The 2022 midterm elections will decide not only who controls the U.S. Senate and House but, crucially, which party governs 36 of the nation’s 50 states. These contests will play a key role in determining the policies that states adopt while also serving as a launchpad for potential national political stars who might find their way into federal office, like the Senate — or even the presidency.
In past midterms, a sizable number of governorships have switched party hands, too, often with major political ramifications. However, at this early vantage point, it’s not clear whether there will be much turnover in 2022. On the one hand, the party in the White House usually loses seats, and some Republican-leaning voters may be more motivated than Democrats to turn out to vote because they are frustrated with Democrats and President Biden. But on the other hand, 29 of the 36 governors up for election can run again. This could limit the number of seats Democrats lose, as incumbents tend to have a better chance of holding on to a party’s seat. Additionally, few Democrats govern Republican-leaning states.
History does suggest that Republicans are well-positioned to gain at least some ground, though. In 16 of the 19 midterm elections held after World War II, the president’s party lost governorships.
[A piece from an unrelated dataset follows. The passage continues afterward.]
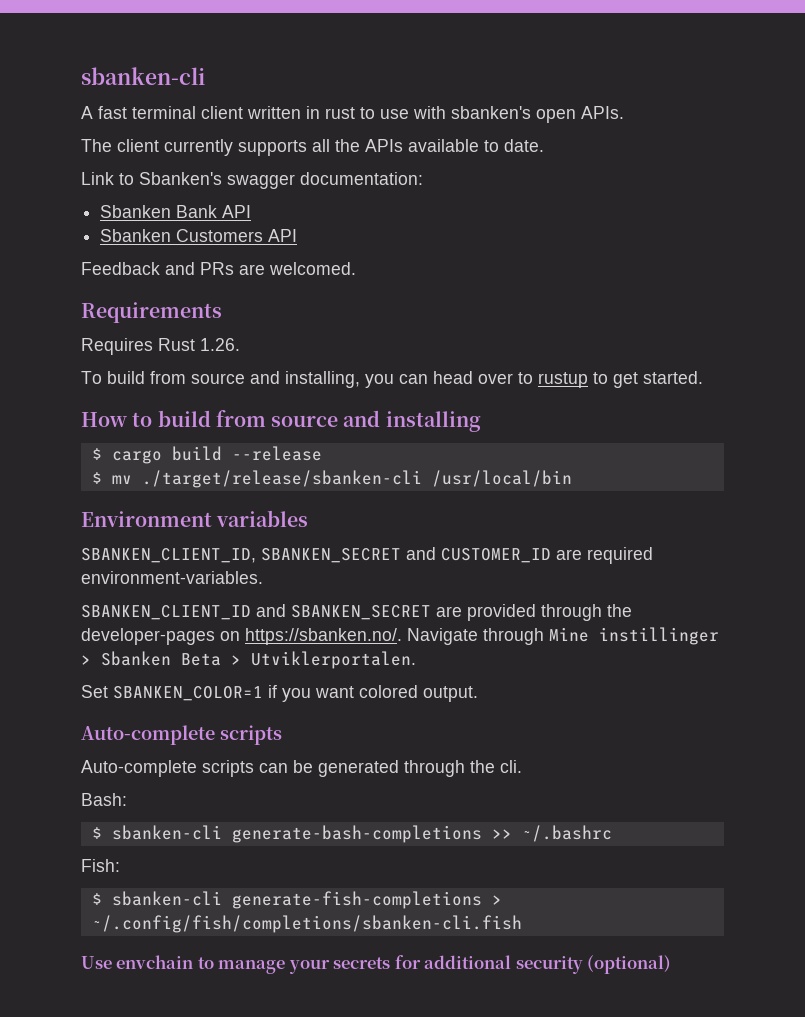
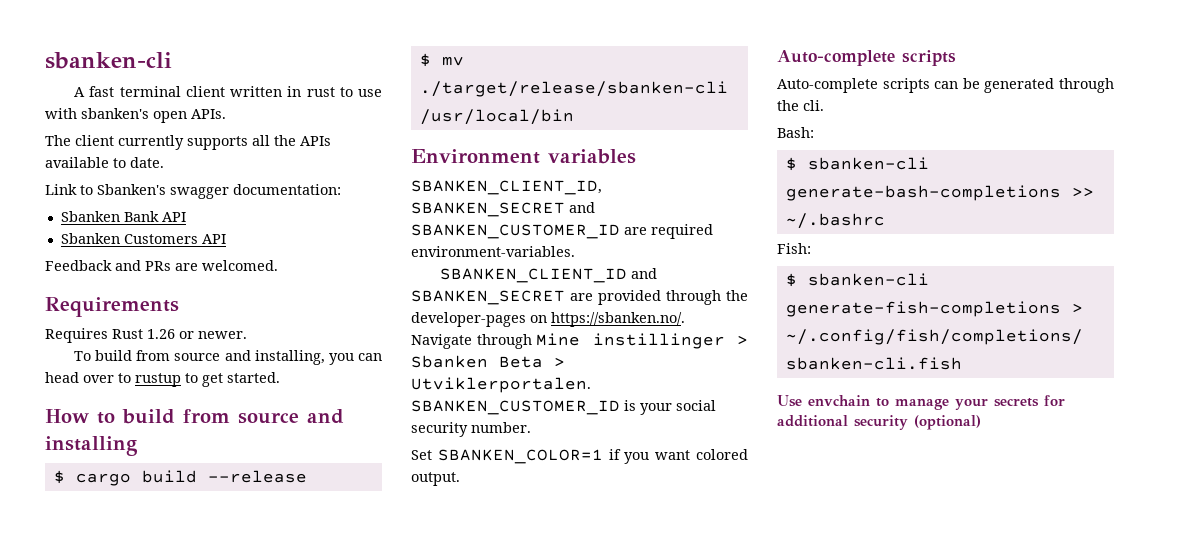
- Requires Rust 1.26.
+ Requires Rust 1.26 or newer.
- SBANKEN_CLIENT_ID, SBANKEN_SECRET and CUSTOMER_ID are required environment-variables.
+ SBANKEN_CLIENT_ID, SBANKEN_SECRET and SBANKEN_CUSTOMER_ID are required environment-variables.
+ SBANKEN_CUSTOMER_ID is your social security number.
Now, this isn’t to say that the midterms are always a blood bath for the party in the White House. On average, the president’s party has lost roughly four seats per midterm in the past 75 years. But the results have varied quite a bit, ranging from a loss of 11 seats in 1970 to a gain of eight seats in 1986.
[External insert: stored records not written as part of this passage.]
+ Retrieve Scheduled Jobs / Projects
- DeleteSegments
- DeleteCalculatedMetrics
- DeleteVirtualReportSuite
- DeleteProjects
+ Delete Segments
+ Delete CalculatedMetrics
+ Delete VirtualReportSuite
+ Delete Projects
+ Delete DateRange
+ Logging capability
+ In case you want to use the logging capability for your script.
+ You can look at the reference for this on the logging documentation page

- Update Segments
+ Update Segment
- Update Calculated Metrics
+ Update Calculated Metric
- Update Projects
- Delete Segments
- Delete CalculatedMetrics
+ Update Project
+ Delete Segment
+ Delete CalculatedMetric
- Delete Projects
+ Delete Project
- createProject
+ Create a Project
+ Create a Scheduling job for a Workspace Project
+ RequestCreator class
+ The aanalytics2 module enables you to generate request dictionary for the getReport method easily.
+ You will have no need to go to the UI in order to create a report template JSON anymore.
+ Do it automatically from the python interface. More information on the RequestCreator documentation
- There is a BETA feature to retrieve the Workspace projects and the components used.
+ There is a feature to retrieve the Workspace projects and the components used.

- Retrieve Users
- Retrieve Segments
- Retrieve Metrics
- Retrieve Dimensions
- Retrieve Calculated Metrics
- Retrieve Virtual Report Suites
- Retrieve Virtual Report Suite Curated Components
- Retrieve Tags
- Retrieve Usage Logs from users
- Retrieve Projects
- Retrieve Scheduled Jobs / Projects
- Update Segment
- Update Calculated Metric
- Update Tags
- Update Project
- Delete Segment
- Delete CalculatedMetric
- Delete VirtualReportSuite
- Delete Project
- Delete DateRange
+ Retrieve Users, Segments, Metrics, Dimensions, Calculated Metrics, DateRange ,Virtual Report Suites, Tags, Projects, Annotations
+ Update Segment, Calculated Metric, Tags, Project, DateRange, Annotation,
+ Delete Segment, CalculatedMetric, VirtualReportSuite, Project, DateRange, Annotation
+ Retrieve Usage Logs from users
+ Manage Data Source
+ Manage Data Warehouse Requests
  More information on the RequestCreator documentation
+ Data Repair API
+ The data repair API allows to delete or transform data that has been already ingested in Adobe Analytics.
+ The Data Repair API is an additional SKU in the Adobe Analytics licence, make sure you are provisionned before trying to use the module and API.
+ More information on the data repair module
Tellingly, a presidential party has avoided losing ground (or has barely lost any) when the incumbent president had strong approval ratings. In the three instances where the party in the White House didn’t lose any seats, all three presidents — John F. Kennedy in 1962, Ronald Reagan in 1986 and Bill Clinton in 1998 — had approval ratings north of 60 percent. And the two times when the president’s party lost only one seat, 1990 and 2002, the incumbent’s approval rating was still quite high (George H.W. Bush’s approval rating was in the mid-50s in 1990, and George W. Bush’s was in the low 60s in 2002). So, where Biden’s public standing is next November will be critical in the upcoming midterm elections.
But even if Biden’s approval rating remains in the low-to-mid 50s, Democrats will have a tough time making gains, as the president’s party has added governorships just once in a post-World War II midterm: in 1986. It’s hard to imagine Democrats replicating Republicans’ success that year, when they gained eight governorships in the midst of Reagan’s second term. That striking outlier was not only the result of Reagan’s sterling approval rating but because a number of Democratic governors had left office in Republican-leaning states, too, which made it easier for Republicans to pick them up.
This typical midterm pattern bodes poorly for Democrats, but because most Democratic governors will seek reelection in 2022, this could help lessen the blow. While the electoral boost from incumbency is not what it once was, it does remain a factor and could help Democrats hold on to governorships in closely divided swing states and avoid losses in bluer states.
Overall, 29 of the 36 incumbent governors up in 2022 are eligible to seek reelection, including 16 Republicans, who also stand to benefit from an incumbency boost.